Ada satu cerita tentang sebuah mimpi. Mimpi itu pernah sirnah, dan kini kembali muncul. Namun, ada tembok besar yang menjadi penghalang. Dan ada sebuah luka yang kian menganga. Kini pilihannya cuman satu, mengubur mimpi itu dan membiarkan luka itu sembuh. Atau menggapai mimpi itu, dan menorehkan sebuah luka baru di jalan yang baru.
Oh Tuhan, sungguh ku tak mengerti arah jalan ini. Atau pun ku tak sanggup memilih diantara pilihan itu. Namun, kan kupilih luka yang tetap menganga, dan mati sebagai pejuang cita. Biarlah luka itu membusuk, memakanku, dan merenggutku. Hingga akhirnya mampu kuraih cita-cita itu. Biarlah perih itu menusuk, menerkam, dan mencabik. Hingga kugapai mimpi itu kembali.

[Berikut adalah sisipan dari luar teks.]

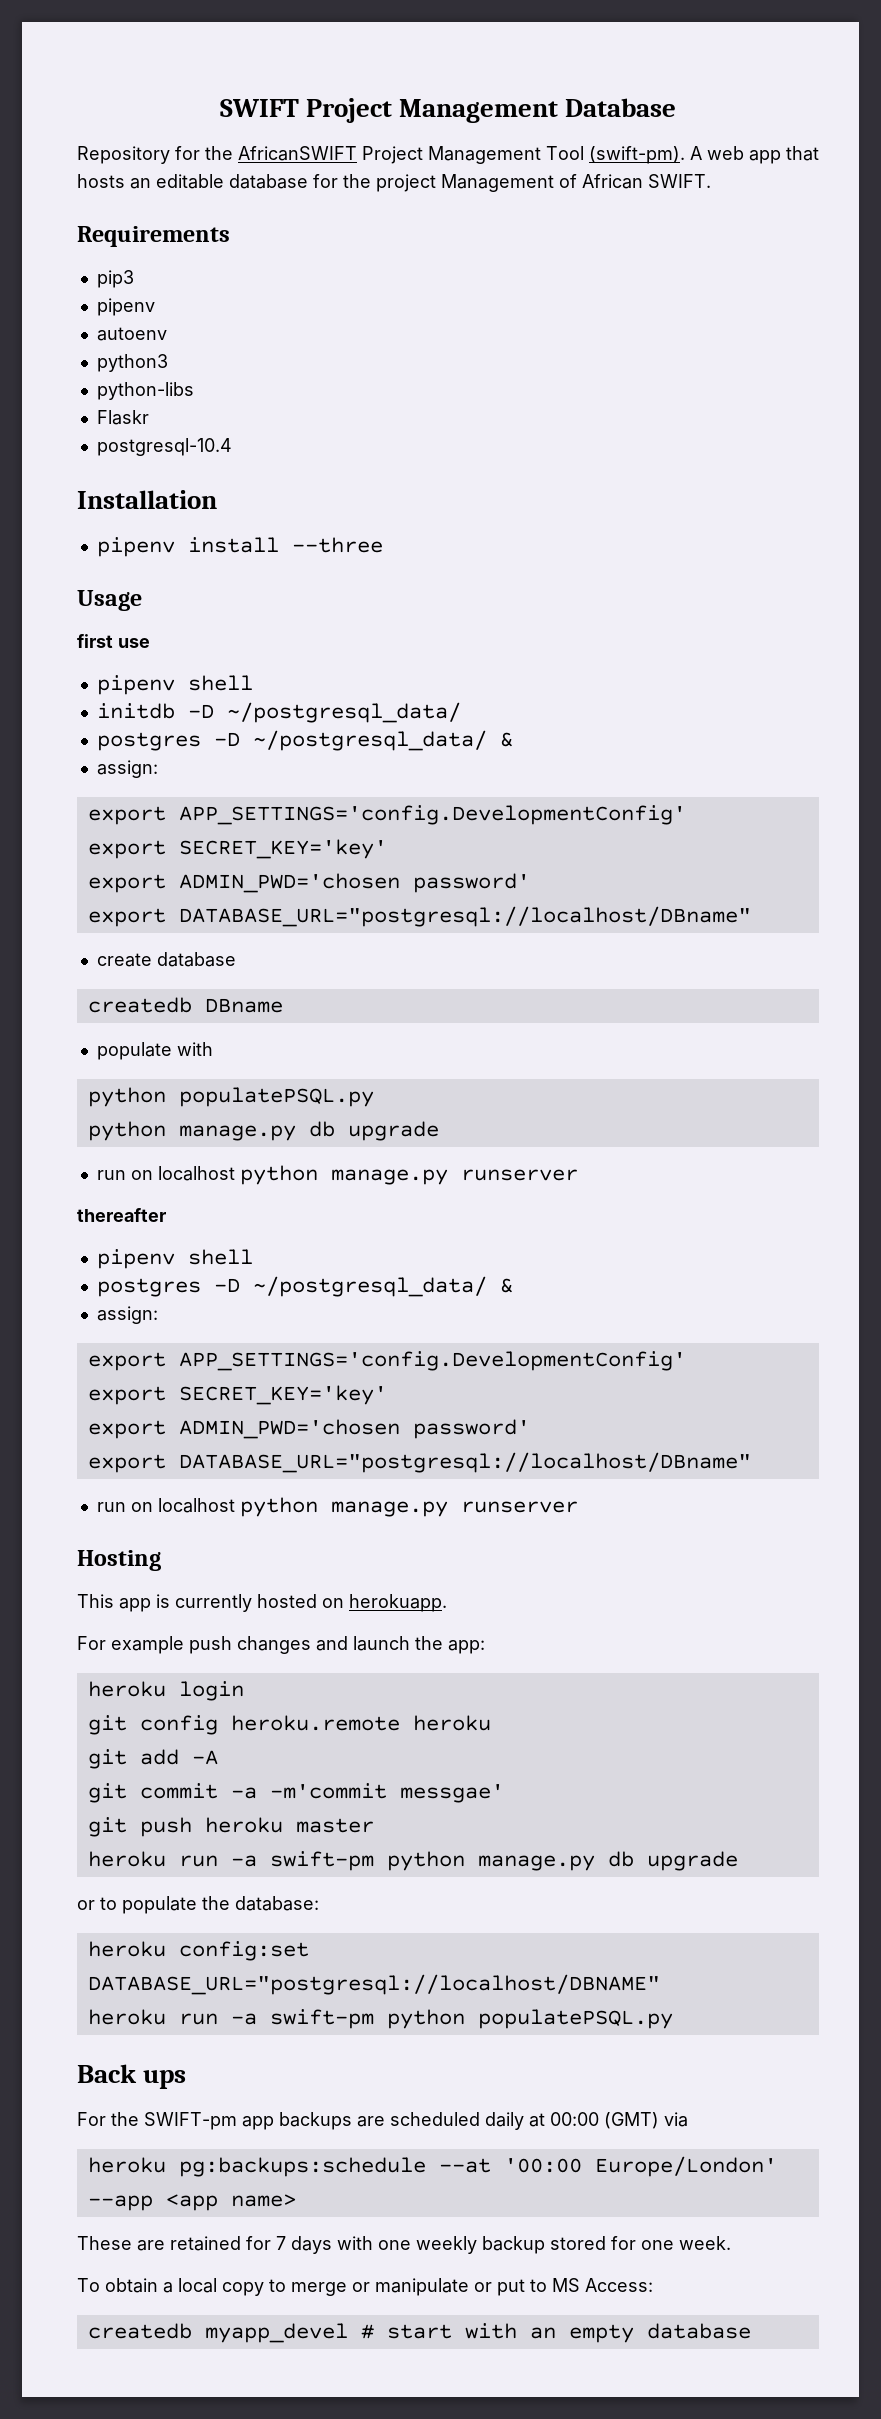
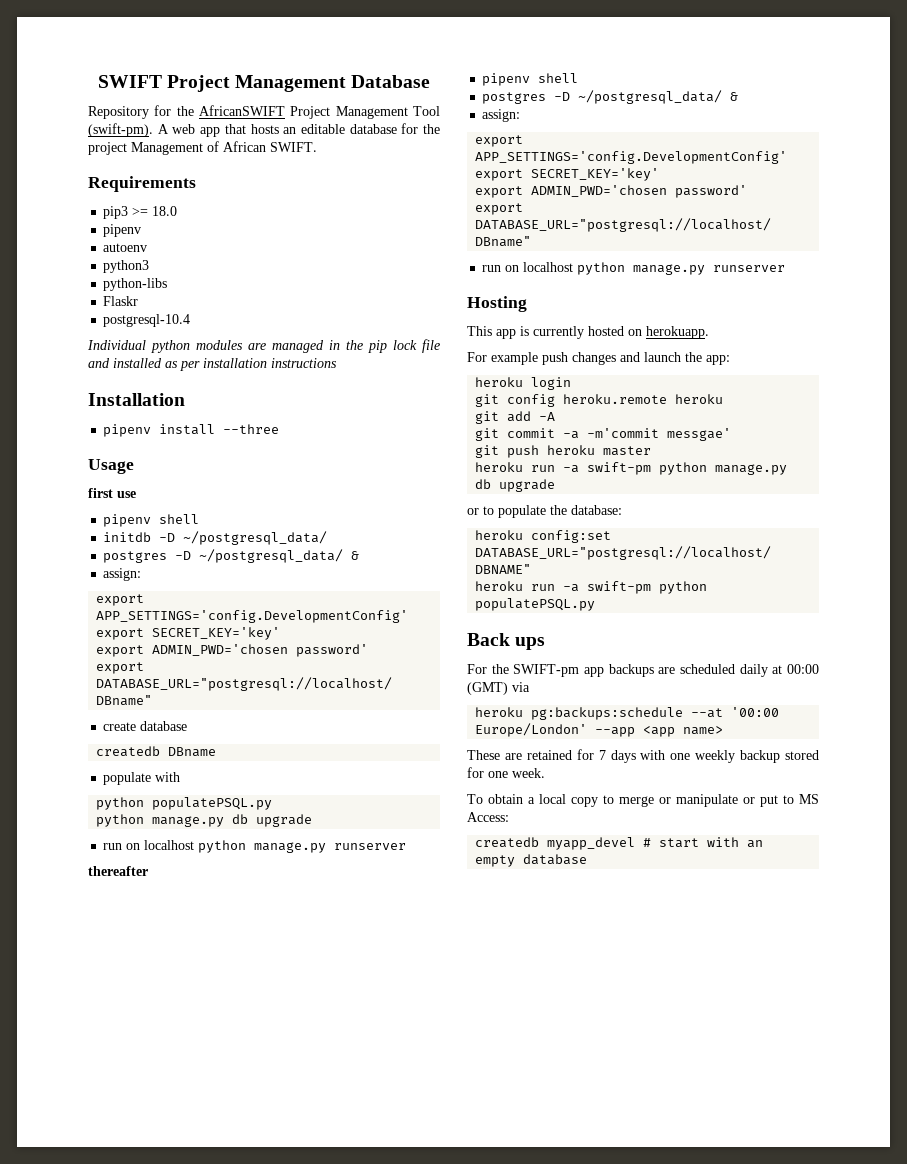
(134, 279) none -> [132,206,178,216] >= 18.0
(232, 447) none -> [87,339,440,353] [88,358,337,371] // Individual python modules are managed in the pip lock file and installed as per installation instructions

Oh Tuhan, sungguh aneh rangkaian onak jiwa ini. Sungguh jalanmu elok nan berliku. Tiada kini yang ingin kudamba, hanya sebuah pertolongan Sang Maha Kuasa. Oh Tuhan, rengkuhku dalam keselamatanMu. Basuhku dalam rahmatMu, dan kasihanilah aku dalam meraih mimpi itu.